Library (Jiebar)#  Accept the default parameters, set up the word breaker mixseg = worker () ##  Equivalent:# Jiebar(type ="Mix", Dict ="Inst/dict/jieba.dict.utf8",# hmm="Inst/dict/hmm_model.utf8",# HMMModel data# User="Inst/dict/user.dict.utf8")# User-defined Thesaurus mixseg <="Guangdong province Shenzhen Unicom"## <= Word breaker operator# Equivalent to segment ("Guangdong province Shenzhen Unicom", mixseg)# Participle results# [1]"Guangdong province" "Shenzhen" "Unicom"Mixseg <="You know I don't know."# [1]"You"   "Know" "I"   "No"   "Know"Mixseg <="I attended a classmate's wedding yesterday."# [1]"I"   "Yesterday" "Participation" "a"   "Classmate" "Wedding"Hehe: The result of participle is quite good

R language Chinese word jiebar

Contact Us

The content source of this page is from Internet, which doesn't represent Alibaba Cloud's opinion; products and services mentioned on that page don't have any relationship with Alibaba Cloud. If the content of the page makes you feel confusing, please write us an email, we will handle the problem within 5 days after receiving your email.

If you find any instances of plagiarism from the community, please send an email to: info-contact@alibabacloud.com and provide relevant evidence. A staff member will contact you within 5 working days.
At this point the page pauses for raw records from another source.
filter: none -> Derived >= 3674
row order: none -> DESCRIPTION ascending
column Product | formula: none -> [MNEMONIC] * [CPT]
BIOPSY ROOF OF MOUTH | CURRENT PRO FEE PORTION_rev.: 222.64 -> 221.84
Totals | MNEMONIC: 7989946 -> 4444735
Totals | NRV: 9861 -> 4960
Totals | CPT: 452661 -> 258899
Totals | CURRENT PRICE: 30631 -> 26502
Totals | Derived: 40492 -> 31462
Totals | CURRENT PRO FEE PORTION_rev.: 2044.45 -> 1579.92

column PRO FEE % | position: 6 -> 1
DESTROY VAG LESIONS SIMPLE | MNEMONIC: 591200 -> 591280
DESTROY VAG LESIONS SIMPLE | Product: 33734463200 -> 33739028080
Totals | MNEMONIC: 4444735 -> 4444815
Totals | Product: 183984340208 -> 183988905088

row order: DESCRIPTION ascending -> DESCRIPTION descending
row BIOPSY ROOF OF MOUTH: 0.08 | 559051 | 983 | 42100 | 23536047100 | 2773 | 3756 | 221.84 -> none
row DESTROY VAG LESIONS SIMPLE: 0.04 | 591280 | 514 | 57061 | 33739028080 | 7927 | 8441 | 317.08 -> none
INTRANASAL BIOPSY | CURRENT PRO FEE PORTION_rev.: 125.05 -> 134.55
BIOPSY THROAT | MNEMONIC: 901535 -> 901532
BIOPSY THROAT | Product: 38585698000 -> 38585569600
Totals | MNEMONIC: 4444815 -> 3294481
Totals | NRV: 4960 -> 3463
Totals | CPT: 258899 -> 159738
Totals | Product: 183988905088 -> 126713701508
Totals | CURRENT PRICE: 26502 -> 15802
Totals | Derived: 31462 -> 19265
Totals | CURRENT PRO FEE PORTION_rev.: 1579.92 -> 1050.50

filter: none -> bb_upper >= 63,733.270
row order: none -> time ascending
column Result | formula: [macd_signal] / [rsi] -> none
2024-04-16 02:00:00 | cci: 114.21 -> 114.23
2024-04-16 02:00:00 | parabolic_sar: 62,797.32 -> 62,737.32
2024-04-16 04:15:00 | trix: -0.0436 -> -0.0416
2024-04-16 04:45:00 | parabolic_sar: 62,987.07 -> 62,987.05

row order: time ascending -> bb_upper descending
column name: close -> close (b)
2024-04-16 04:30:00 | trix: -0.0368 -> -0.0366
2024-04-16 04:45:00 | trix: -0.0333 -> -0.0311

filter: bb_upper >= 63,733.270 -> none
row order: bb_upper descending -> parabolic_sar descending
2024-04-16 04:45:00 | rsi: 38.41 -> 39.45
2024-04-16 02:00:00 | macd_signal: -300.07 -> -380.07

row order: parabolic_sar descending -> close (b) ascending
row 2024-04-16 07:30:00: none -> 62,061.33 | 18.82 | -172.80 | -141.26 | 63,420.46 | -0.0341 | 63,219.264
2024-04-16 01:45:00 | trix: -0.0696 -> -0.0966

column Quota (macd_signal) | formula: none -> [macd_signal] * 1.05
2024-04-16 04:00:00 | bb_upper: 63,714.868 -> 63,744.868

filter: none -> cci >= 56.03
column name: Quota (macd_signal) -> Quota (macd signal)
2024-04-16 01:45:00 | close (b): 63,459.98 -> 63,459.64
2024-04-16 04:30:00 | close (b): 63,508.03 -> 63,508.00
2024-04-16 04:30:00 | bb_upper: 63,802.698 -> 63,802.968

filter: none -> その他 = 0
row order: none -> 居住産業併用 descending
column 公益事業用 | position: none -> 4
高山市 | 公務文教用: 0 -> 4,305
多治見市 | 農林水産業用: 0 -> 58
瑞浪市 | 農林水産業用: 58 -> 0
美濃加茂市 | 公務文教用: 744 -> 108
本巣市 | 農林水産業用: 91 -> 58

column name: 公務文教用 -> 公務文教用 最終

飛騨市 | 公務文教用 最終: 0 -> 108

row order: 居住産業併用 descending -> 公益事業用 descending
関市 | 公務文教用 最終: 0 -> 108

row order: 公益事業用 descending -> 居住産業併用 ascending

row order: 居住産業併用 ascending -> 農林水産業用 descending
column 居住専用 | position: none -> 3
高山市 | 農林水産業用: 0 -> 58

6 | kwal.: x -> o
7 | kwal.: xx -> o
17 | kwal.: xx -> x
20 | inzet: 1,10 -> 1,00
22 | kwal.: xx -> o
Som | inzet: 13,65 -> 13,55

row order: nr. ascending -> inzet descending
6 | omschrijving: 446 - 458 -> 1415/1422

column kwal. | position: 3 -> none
A Free Trial That Lets You Build Big!

Start building with 50+ products and up to 12 months usage for Elastic Compute Service

  • Sales Support

    1 on 1 presale consultation

  • After-Sales Support

    24/7 Technical Support 6 Free Tickets per Quarter Faster Response

  • Alibaba Cloud offers highly flexible support services tailored to meet your exact needs.